Hyderabad TISS students and their hunger strike supported by Vemula’s family

Rohith Vemula’s mother Radhika Vemula and brother Raja extended their support towards the students of Tata Institute of Social Sciences, Hyderabad for their indefinite hunger strike which began on December 17. The students are protesting against the administration’s decision to discontinue the BA in Social Sciences course at the Hyderabad campus and make the campus non-residential.

The Telangana Save Education Committee also joined the students in the protests.

The administration’s decision came when the students were on their semester break and even though there has been no official notice yet the administration, allegedly, has confirmed that they will not budge from their decision.

“Two of our students met the administrative staff at the Mumbai campus and they were told that this decision was being taken due to the lack of infrastructure. While it’s true that the institute operates out of the Telangana State Institute of Panchayat Raj and Rural Development’s campus, it has been like this from the first day. There has been no change in the situation to prompt such a decision,”

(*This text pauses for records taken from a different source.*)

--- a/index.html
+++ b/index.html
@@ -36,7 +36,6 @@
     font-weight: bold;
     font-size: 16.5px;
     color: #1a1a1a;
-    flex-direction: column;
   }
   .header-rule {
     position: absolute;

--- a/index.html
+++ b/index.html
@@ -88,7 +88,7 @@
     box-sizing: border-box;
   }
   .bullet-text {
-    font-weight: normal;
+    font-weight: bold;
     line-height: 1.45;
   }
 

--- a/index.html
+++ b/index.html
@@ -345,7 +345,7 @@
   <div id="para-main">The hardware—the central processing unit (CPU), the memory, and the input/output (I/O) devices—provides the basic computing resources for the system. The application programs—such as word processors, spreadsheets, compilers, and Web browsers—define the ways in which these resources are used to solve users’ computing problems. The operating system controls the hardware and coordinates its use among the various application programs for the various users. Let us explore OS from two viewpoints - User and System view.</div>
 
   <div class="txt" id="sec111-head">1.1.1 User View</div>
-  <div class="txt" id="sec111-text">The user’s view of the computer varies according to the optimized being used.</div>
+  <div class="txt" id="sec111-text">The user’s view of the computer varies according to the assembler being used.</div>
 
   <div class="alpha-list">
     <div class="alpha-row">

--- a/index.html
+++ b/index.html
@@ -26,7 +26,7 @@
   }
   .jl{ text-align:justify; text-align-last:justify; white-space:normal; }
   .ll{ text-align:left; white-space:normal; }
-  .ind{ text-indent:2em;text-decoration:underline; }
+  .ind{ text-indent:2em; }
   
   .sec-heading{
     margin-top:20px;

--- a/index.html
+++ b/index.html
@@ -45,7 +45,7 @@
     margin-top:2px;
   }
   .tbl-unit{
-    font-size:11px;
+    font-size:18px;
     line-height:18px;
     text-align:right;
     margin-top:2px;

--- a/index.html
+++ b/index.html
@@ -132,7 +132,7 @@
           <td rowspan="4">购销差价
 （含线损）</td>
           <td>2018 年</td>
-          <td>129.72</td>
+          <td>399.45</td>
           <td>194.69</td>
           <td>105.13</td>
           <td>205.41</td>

said Bibin Sam Thomas, a final year BA Social Science student.

“We got to know about the issue when people tried to apply for the BA course and could not find a link on the website. Then came news reports saying that the course has been scrapped and they will also discontinue hostel facilities. Our first form of protest was to boycott fees. That’s all we could do from home.”

Students have boycotted their classes and are participating in the protest. The management committee met the student representatives on December 13 — but the protest intensified after the talks turned out to be futile.

“The Deputy Director along with the management committee members shrugged off all the responsibilities. He said that our demands venture into issues that the Hyderabad administration cannot decide. They said that they equivocally support the decision,” said Vaivab Das, MA in Women Studies. “They said that they empathise with us but they have to stand by the declaration, when we told them that making the campus non-residential will make the institute inaccessible to a large section who cannot afford private accommodation” He said.

At this backdrop is the deferment of BA courses at Tata Institute of Social Sciences, Hyderabad became a decision to worry for those who are critical of the future of public education in the country. Telangana would again become a state without a single course being offered in social sciences, according to sociologist Kalpana Kannabiran.

Joel Thomas Mathews, a student of MA Women’s Studies wrote in countercurrents.  “The same institution witnessed huge protests this February due to the non-payment of scholarships to students from SC, ST and OBC (NC) categories. The reasons put up by the administration against the closure of course was also akin to the lame comments that a corporate company would raise for firing an employee for no good reason.” Joel criticised.

An emergency meeting was called on December 15 and the students decided to go on an indefinite hunger strike till their demands are met or the management is ready for some negotiation.